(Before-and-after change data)
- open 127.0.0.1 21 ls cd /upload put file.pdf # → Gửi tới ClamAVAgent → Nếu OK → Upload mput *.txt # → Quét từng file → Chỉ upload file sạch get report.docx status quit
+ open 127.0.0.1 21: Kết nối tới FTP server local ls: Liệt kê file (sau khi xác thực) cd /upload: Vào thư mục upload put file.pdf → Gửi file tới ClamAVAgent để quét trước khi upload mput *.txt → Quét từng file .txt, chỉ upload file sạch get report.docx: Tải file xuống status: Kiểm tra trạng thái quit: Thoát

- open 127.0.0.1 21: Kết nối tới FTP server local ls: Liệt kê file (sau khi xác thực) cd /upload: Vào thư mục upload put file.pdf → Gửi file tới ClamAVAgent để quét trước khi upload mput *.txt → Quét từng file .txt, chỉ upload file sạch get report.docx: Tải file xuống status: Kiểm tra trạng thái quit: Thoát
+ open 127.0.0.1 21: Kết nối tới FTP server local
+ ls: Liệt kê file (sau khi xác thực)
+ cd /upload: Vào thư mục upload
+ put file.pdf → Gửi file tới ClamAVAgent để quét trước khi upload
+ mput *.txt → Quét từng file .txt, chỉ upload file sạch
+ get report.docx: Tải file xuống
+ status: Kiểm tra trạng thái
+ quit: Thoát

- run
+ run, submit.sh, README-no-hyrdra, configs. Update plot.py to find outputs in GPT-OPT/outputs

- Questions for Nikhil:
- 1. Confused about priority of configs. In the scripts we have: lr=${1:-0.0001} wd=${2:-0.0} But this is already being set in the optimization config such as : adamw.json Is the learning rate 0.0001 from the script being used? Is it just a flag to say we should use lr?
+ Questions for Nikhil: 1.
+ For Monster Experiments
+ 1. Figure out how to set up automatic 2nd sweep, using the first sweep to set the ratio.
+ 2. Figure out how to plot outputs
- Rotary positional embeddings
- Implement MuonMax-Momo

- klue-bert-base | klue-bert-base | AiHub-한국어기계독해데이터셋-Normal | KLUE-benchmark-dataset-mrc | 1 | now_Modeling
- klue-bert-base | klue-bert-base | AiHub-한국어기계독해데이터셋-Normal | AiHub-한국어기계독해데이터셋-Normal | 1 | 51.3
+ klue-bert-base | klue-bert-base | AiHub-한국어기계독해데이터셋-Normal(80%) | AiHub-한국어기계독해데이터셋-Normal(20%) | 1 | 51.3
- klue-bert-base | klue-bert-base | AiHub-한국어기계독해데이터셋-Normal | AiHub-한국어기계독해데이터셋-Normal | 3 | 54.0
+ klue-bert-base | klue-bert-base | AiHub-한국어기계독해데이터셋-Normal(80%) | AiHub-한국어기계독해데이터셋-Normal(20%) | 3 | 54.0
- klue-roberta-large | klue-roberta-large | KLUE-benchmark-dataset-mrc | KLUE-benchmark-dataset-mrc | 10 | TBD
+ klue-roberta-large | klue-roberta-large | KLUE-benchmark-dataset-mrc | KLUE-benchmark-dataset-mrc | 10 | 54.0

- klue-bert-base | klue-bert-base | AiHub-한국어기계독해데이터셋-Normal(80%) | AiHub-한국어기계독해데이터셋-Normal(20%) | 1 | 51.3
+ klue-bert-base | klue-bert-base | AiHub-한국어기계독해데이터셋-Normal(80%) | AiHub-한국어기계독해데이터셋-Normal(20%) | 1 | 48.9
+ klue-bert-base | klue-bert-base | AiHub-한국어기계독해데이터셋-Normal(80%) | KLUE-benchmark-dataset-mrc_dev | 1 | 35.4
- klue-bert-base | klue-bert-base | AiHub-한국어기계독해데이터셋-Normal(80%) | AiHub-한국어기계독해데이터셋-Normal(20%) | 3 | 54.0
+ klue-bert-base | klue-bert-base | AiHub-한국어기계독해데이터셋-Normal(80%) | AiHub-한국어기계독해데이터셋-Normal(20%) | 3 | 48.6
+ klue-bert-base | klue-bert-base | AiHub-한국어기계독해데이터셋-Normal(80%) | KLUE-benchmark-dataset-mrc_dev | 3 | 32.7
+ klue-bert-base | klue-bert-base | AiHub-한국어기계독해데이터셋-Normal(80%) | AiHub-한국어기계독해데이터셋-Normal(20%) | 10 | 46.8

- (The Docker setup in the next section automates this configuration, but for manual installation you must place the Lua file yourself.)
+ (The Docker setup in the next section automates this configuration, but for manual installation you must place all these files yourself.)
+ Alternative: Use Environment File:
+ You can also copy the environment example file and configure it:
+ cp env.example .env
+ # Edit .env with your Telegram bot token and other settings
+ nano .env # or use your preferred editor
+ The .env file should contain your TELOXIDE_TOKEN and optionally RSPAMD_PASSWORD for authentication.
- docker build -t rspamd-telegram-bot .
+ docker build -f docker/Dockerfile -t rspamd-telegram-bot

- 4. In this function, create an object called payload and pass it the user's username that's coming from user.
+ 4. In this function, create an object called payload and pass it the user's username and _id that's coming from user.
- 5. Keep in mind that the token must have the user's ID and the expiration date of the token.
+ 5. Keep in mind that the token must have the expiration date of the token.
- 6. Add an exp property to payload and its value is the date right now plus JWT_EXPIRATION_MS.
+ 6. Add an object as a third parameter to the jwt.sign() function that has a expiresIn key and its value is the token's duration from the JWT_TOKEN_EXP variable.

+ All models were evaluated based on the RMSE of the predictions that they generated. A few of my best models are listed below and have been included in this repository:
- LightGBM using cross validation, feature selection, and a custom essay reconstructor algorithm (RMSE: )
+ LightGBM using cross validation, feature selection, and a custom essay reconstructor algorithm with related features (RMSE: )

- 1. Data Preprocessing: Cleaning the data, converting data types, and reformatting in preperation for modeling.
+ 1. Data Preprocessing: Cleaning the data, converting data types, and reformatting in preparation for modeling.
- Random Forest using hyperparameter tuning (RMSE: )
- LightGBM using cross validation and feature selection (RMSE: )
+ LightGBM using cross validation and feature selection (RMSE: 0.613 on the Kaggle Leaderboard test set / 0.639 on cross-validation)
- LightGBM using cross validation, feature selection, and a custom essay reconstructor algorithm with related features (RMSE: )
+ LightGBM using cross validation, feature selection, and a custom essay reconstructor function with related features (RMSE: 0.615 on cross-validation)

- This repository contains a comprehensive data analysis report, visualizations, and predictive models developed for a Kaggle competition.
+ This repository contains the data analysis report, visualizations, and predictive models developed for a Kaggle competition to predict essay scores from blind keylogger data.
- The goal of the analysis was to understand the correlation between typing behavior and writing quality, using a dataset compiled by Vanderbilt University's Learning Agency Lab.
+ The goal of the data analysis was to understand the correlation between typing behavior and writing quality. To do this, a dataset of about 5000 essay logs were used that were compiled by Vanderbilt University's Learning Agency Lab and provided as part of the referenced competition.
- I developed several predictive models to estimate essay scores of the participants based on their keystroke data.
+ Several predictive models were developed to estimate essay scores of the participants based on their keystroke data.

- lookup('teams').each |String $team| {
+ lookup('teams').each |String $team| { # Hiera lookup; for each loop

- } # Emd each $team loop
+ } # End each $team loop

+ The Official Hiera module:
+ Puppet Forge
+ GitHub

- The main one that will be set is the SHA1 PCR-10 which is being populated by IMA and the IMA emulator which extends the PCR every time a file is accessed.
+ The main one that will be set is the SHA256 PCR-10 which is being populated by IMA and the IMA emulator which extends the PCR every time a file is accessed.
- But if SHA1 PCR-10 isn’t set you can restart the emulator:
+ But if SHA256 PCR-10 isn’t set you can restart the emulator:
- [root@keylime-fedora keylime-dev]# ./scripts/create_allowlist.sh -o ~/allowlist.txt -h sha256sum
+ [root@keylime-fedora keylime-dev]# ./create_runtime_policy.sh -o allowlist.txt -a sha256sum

*WHAT TO DO*.
Could you return exactly the stretch of the data above that starts at the line with "1 | now_Modeling" and ends at the line with "AiHub-한국어기계독해데이터셋-Normal(20%) | 1 | 48.9", both lines included?

*RESULT OF THIS EXERCISE*.
- klue-bert-base | klue-bert-base | AiHub-한국어기계독해데이터셋-Normal | KLUE-benchmark-dataset-mrc | 1 | now_Modeling
- klue-bert-base | klue-bert-base | AiHub-한국어기계독해데이터셋-Normal | AiHub-한국어기계독해데이터셋-Normal | 1 | 51.3
+ klue-bert-base | klue-bert-base | AiHub-한국어기계독해데이터셋-Normal(80%) | AiHub-한국어기계독해데이터셋-Normal(20%) | 1 | 51.3
- klue-bert-base | klue-bert-base | AiHub-한국어기계독해데이터셋-Normal | AiHub-한국어기계독해데이터셋-Normal | 3 | 54.0
+ klue-bert-base | klue-bert-base | AiHub-한국어기계독해데이터셋-Normal(80%) | AiHub-한국어기계독해데이터셋-Normal(20%) | 3 | 54.0
- klue-roberta-large | klue-roberta-large | KLUE-benchmark-dataset-mrc | KLUE-benchmark-dataset-mrc | 10 | TBD
+ klue-roberta-large | klue-roberta-large | KLUE-benchmark-dataset-mrc | KLUE-benchmark-dataset-mrc | 10 | 54.0

- klue-bert-base | klue-bert-base | AiHub-한국어기계독해데이터셋-Normal(80%) | AiHub-한국어기계독해데이터셋-Normal(20%) | 1 | 51.3
+ klue-bert-base | klue-bert-base | AiHub-한국어기계독해데이터셋-Normal(80%) | AiHub-한국어기계독해데이터셋-Normal(20%) | 1 | 48.9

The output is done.